REQUIRED WORK: Extract the text of each entry below exactly, leaving every image behind.

*** LISTED ENTRIES Section Begins ***

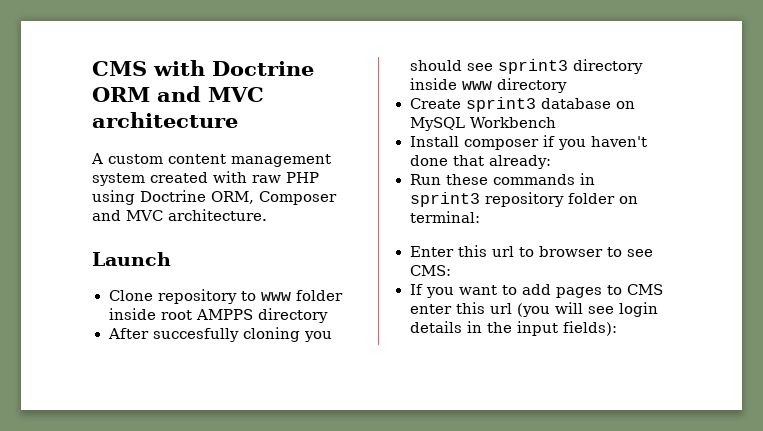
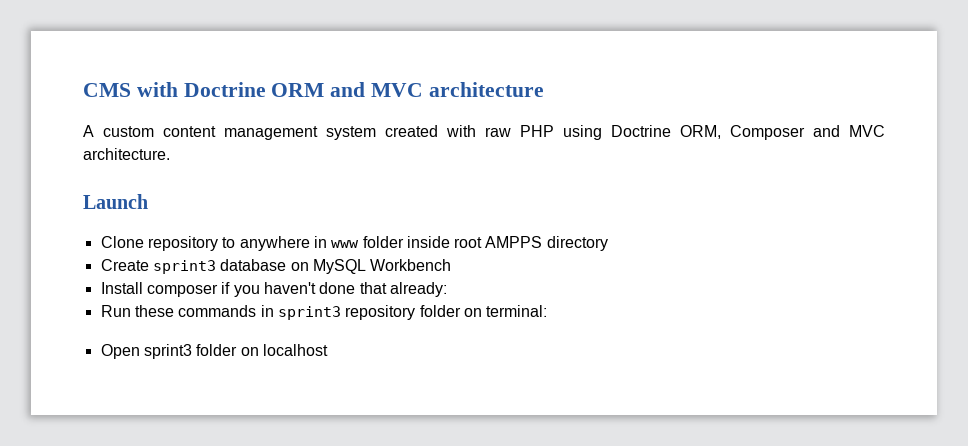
(256, 296) none -> [239,236,327,251] anywhere in
[107,327,332,342] [409,59,643,74] [409,78,567,93] // After succesfully cloning you should see sprint3 directory inside www directory -> (608, 243) none
[409,245,653,257] [409,265,451,276] [409,284,663,298] [409,302,658,317] [409,321,617,336] Enter this url to browser to see CMS: // If you want to add pages to CMS enter this url (you will see login details in the input fields): -> [100,344,328,359] Open sprint3 folder on localhost

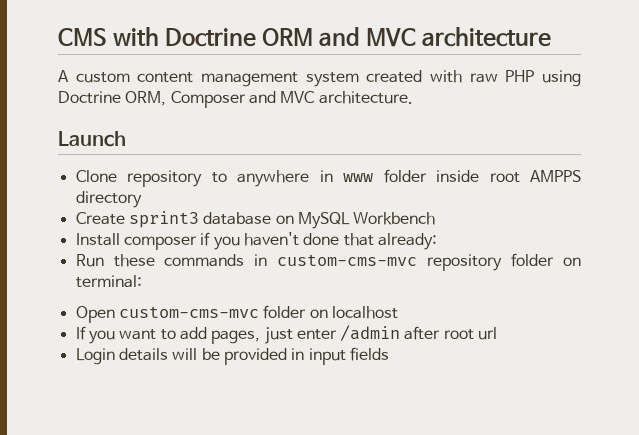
[277,306,341,320] sprint3 -> [277,254,418,266] custom-cms-mvc
[143,344,192,359] sprint3 -> [118,306,259,318] custom-cms-mvc
(328, 350) none -> [75,325,498,344] [75,347,389,365] // If you want to add pages, just enter /admin after root url // Login details will be provided in input fields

*** LISTED ENTRIES Section Ends ***

EXERCISE RESPONSE:
(256, 296) none -> [239,236,327,251] anywhere in
[107,327,332,342] [409,59,643,74] [409,78,567,93] // After succesfully cloning you should see sprint3 directory inside www directory -> (608, 243) none
[409,245,653,257] [409,265,451,276] [409,284,663,298] [409,302,658,317] [409,321,617,336] Enter this url to browser to see CMS: // If you want to add pages to CMS enter this url (you will see login details in the input fields): -> [100,344,328,359] Open sprint3 folder on localhost

[277,306,341,320] sprint3 -> [277,254,418,266] custom-cms-mvc
[143,344,192,359] sprint3 -> [118,306,259,318] custom-cms-mvc
(328, 350) none -> [75,325,498,344] [75,347,389,365] // If you want to add pages, just enter /admin after root url // Login details will be provided in input fields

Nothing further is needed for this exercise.